04 March, 2022Ouida Taaffe

The Bank of England has moved quickly to make banks and financial institutions tackle climate change. Ouida Taaffe looks at the monetary costs of climate change and how regulation could impact firms.

wind turbines
This April’s 54% increase in the household energy cap is concentrating minds on the cost of gas. But it’s also raising questions about how best to accelerate the green energy transition. After all if we had reliable sources of renewable energy we could avoid leaps in inflation and move more quickly to net zero.

Europe has been talking about developing renewable energy sources for decades and it has also been taking some action. The European Energy Association estimates that the EU’s net emissions fell by 34% between 1990 and 2020.

But to reach the target of a 55% in net emissions by 2030, Europe will need cut energy consumption considerably faster. Net zero will be even more challenging.

The UK, of course, is in the same position and needs to encourage industry to invest in the green energy transition.

How much does climate change cost?

The UN’s Intergovernmental Panel on Climate Change (IPCC) estimates around 2.5% of world GDP should be invested in energy systems annually, from now until 2035. This is to limit global warming to 1.5 degrees centigrade above pre-industrial levels and comes to about US$2.4trn each year.

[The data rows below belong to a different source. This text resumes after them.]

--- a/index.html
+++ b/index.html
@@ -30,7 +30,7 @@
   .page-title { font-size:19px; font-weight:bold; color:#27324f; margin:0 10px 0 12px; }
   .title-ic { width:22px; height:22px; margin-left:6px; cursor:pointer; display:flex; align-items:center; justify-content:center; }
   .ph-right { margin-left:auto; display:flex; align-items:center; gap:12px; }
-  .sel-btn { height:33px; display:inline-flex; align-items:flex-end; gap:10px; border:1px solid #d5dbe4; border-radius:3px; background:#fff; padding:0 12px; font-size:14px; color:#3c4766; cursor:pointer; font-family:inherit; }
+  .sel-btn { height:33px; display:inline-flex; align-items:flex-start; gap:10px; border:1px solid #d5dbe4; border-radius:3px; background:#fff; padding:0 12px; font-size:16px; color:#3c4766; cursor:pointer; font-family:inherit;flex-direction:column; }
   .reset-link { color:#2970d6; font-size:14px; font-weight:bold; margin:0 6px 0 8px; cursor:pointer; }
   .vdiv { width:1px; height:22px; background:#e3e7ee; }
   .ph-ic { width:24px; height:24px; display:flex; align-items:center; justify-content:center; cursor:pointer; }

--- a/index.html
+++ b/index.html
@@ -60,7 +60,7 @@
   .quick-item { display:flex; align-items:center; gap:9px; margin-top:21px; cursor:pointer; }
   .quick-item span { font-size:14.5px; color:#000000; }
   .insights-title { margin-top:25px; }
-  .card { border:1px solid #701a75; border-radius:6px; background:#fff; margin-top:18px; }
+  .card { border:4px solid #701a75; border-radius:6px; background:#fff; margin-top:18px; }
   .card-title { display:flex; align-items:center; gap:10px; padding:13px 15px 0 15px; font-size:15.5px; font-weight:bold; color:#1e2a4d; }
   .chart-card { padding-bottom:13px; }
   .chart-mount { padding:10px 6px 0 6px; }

That’s likely not to be enough.

Marcel Haag is Director, DG FISMA B at the European Commission. Speaking at February’s ESG & Climate Regulation in Financial Services Conference, he said that level of investment is “well beyond the capacity of the public sector”.

The public sector will need to do a lot but financial regulators are moving quickly to ensure that financial services firms do too.

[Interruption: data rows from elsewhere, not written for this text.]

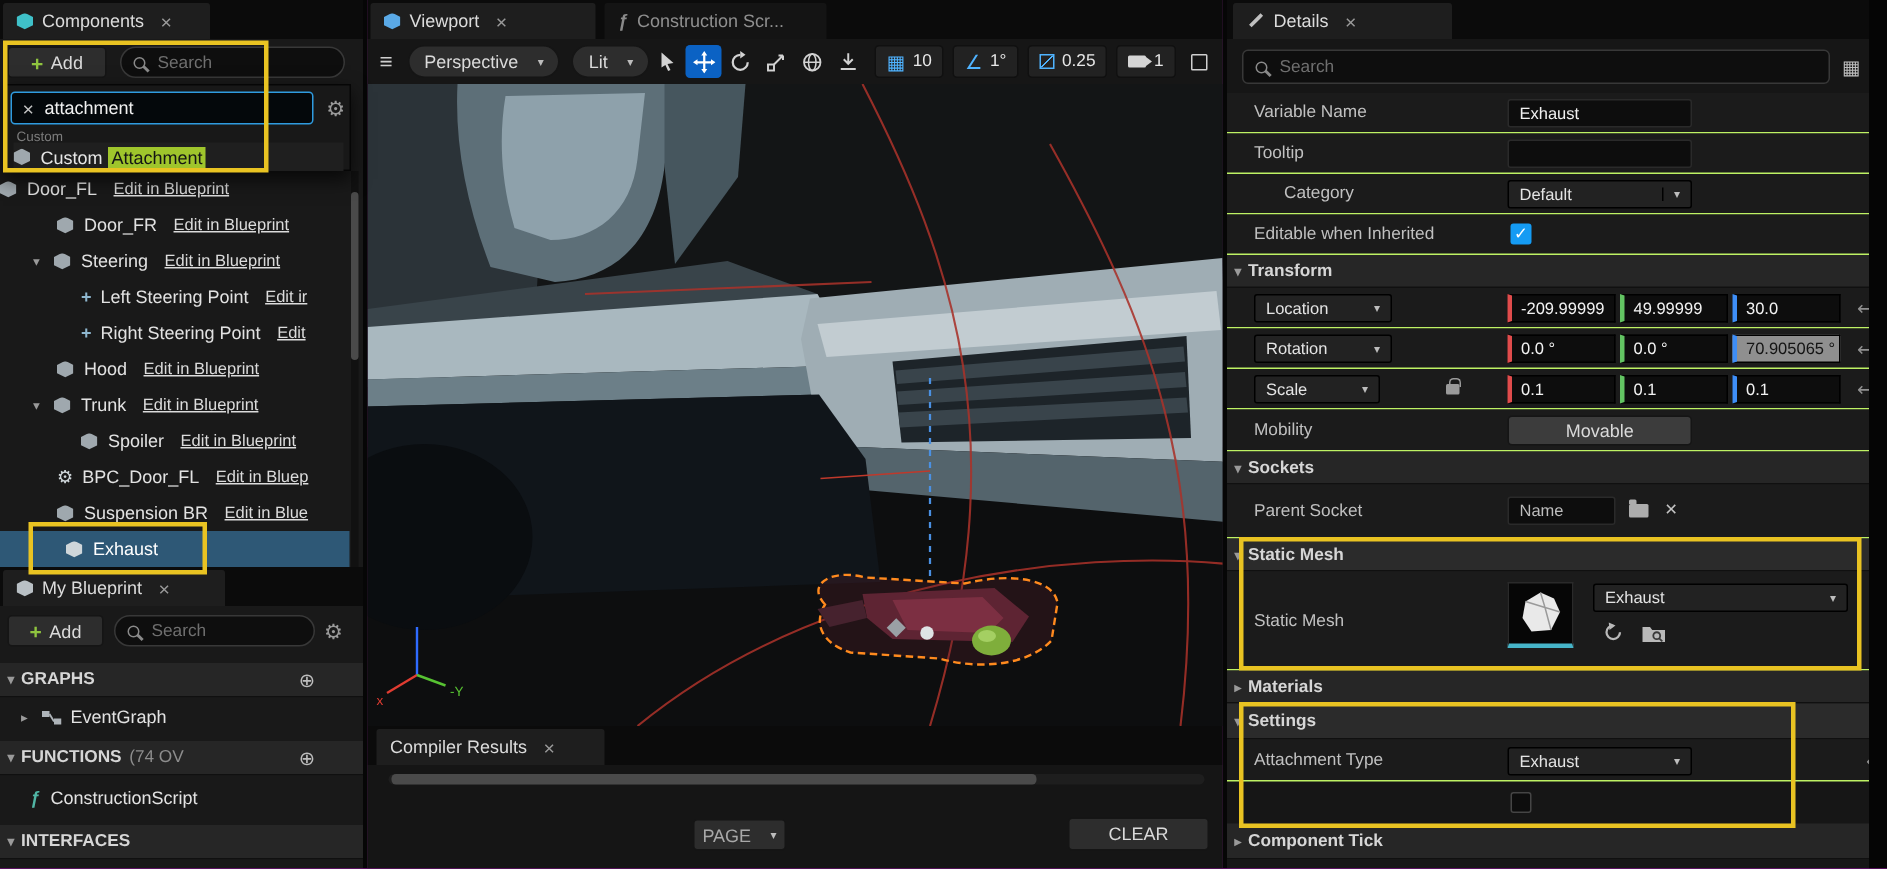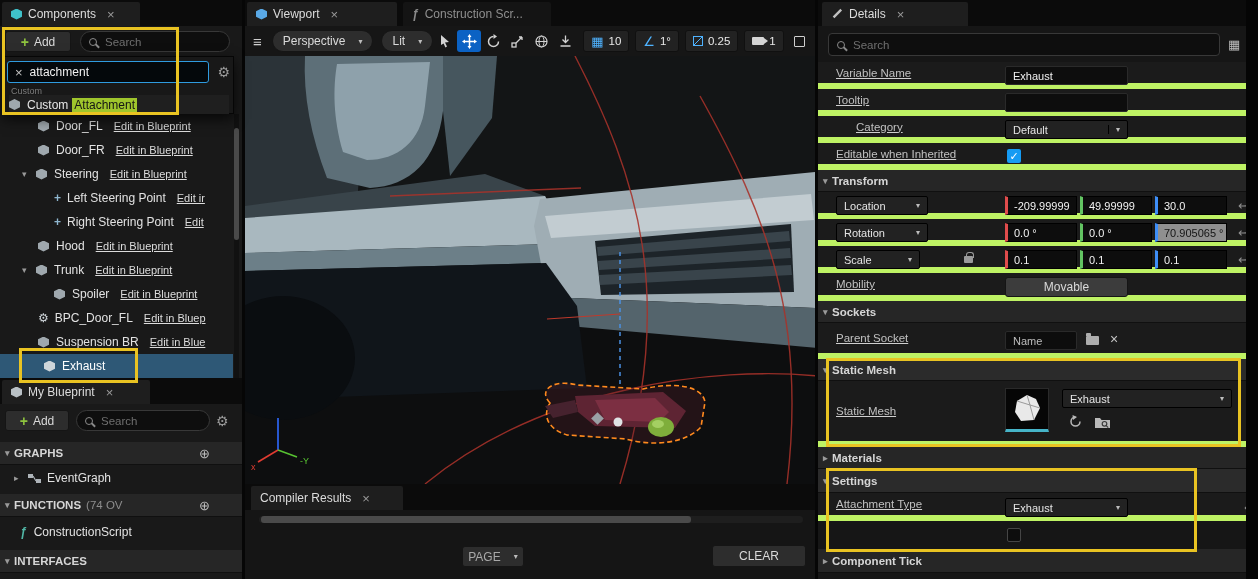--- a/index.html
+++ b/index.html
@@ -45,7 +45,7 @@
 
   
   .prow { position:absolute; display:flex; align-items:center; background:#1b1b1b;
-          border-bottom:6px solid #bef264; width:100%;text-decoration:underline; }
+          border-bottom:1px solid #bef264; width:100%; }
   .plabel { padding-left:18px; color:#c0c0c0; font-size:11.5px; }
   .field { position:absolute; height:19px; background:#0d0d0d; border:1px solid #2a2a2a;
            border-radius:2px; display:flex; align-items:center; padding:0 7px; font-size:11px; color:#f0f0f0; }

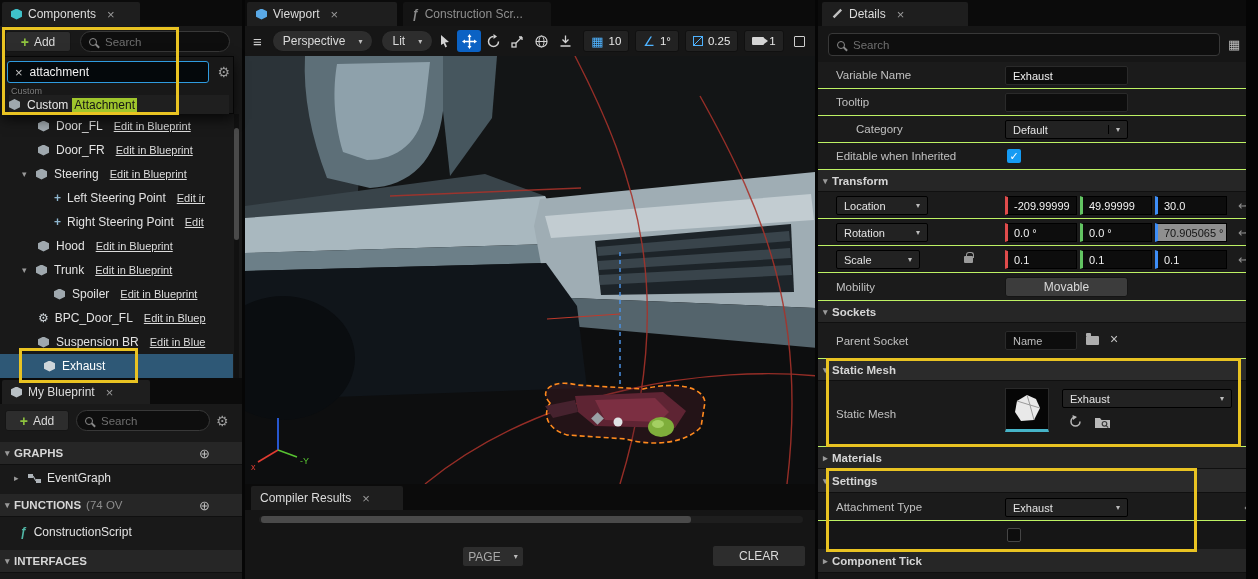--- a/index.html
+++ b/index.html
@@ -125,7 +125,7 @@
       </div>
     </div>
 
-    <div class="trow" style="top:114px;padding-left:38px;">
+    <div class="trow" style="top:114px;">
       <span class="cube"></span>
       <span class="lbl">Door_FL</span>
       <span class="elink">Edit in Blueprint</span>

Chris Faint is Head of Climate at the Bank of England. At the same conference, he said, “Whilst in the past, as a regulator and supervisor, we would have investigated what best practice looks like before regulation… climate is different.”

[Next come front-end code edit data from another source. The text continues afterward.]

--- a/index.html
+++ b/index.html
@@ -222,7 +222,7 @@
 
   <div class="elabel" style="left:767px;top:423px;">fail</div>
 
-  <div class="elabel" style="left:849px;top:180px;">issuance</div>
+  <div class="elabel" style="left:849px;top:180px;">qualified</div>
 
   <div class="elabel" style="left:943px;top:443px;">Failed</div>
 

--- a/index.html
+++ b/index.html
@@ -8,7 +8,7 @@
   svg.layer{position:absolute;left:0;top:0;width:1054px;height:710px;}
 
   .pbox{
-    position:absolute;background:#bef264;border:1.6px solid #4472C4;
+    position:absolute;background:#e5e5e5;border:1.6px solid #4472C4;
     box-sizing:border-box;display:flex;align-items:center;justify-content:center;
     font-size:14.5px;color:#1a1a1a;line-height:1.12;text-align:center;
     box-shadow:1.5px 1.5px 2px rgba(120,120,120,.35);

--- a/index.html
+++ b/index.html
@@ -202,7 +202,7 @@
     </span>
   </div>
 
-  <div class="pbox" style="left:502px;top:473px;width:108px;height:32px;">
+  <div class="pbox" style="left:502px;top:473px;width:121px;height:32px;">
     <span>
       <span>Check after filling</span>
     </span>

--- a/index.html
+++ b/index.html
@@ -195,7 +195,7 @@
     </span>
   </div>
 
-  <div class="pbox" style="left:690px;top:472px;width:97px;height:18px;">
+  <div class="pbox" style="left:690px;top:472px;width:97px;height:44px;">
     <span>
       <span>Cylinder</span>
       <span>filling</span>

As recent research shows, “Whereas the policy debate largely focuses on the impacts beyond the 1.5 degrees and 2 degree centigrade thresholds, near-term impacts at lower warming levels can be substantial and have persistent consequences beyond their immediate effect”.  

How climate change regulation could impact firms

Even if the UK regulator is aiming for a least-total-cost approach that minimises the damage already being done, individual financial firms are unlikely to welcome new regulation. Each will consider their own balance sheet in competitive isolation.

Faint stressed that the Bank is focused on the right outcomes and on “not going too far with standards”.

“Regulation helps to drive improvement in firms… They will almost always do it quicker with regulation and in a more harmonised way.”

But “not going too far with standards” shouldn’t suggest that the Bank of England will soft-pedal the need for financial services to tackle climate change.

“The next stage of work… asks firms to tackle climate risks and not just understand what they are,” said Faint. He also said that the Bank won’t bow to pressure to put lower capital risk weightings on green activities.